PROBLEM
Exactly the lines starting at the line containing "subtotal: 2428.65 -> 1570.84" and ending at the line containing "total: 2671.52 -> 1727.92" are to be written out from the listing below, both included.

Start of EXTRACTED MATERIAL

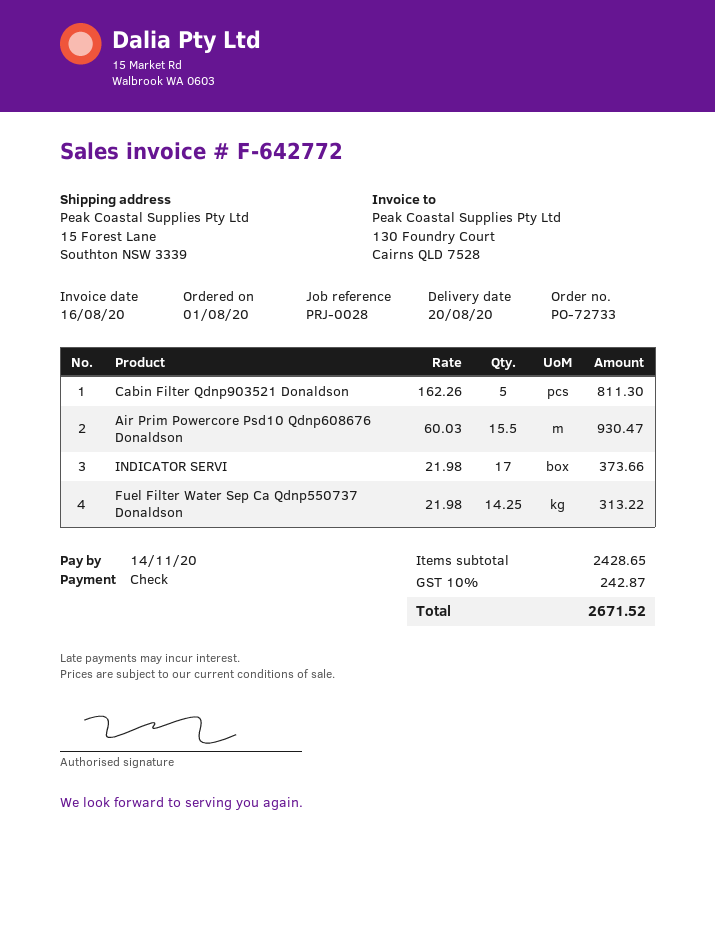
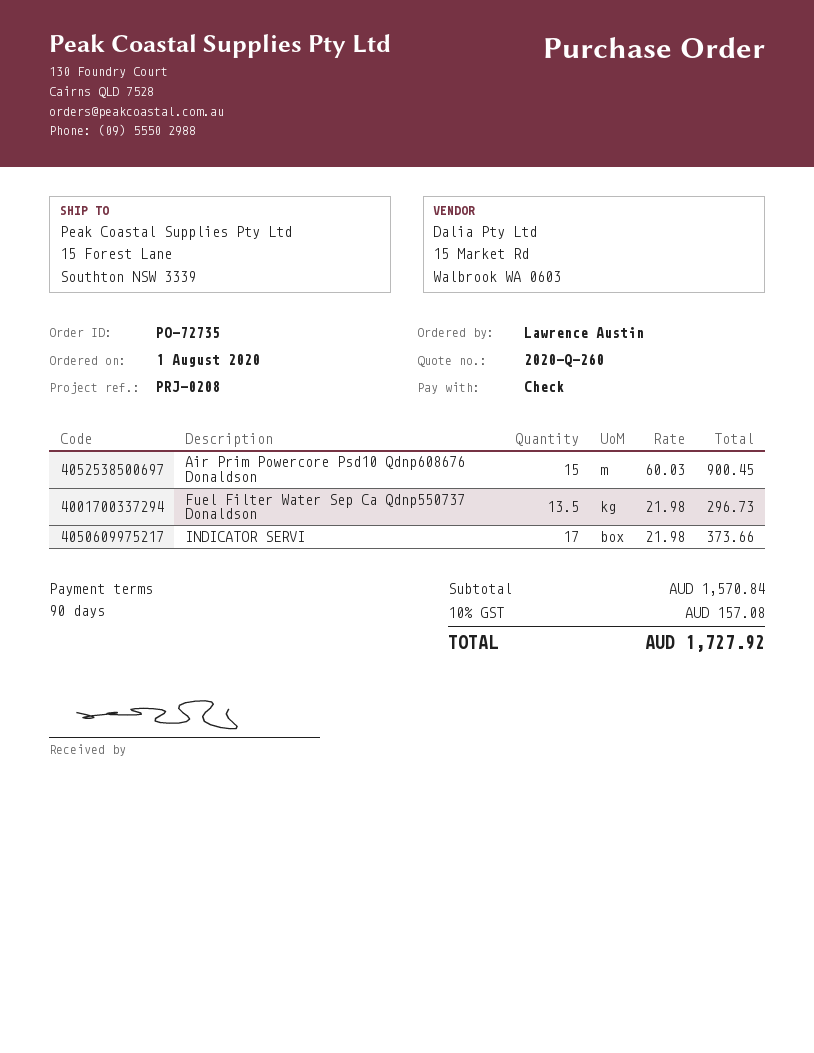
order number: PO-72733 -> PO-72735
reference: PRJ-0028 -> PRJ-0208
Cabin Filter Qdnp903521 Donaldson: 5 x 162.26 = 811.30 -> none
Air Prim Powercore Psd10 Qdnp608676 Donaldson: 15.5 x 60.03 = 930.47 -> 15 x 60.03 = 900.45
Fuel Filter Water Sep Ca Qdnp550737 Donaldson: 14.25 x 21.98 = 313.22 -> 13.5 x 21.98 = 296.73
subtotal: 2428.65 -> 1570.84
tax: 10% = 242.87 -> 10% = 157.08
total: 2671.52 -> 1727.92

End of EXTRACTED MATERIAL
Start of EXTRACTED MATERIAL

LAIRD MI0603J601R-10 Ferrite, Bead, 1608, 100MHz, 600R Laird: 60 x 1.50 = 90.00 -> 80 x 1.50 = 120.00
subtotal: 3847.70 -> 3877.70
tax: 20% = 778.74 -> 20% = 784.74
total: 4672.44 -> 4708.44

End of EXTRACTED MATERIAL

EXERCISE RESULT
subtotal: 2428.65 -> 1570.84
tax: 10% = 242.87 -> 10% = 157.08
total: 2671.52 -> 1727.92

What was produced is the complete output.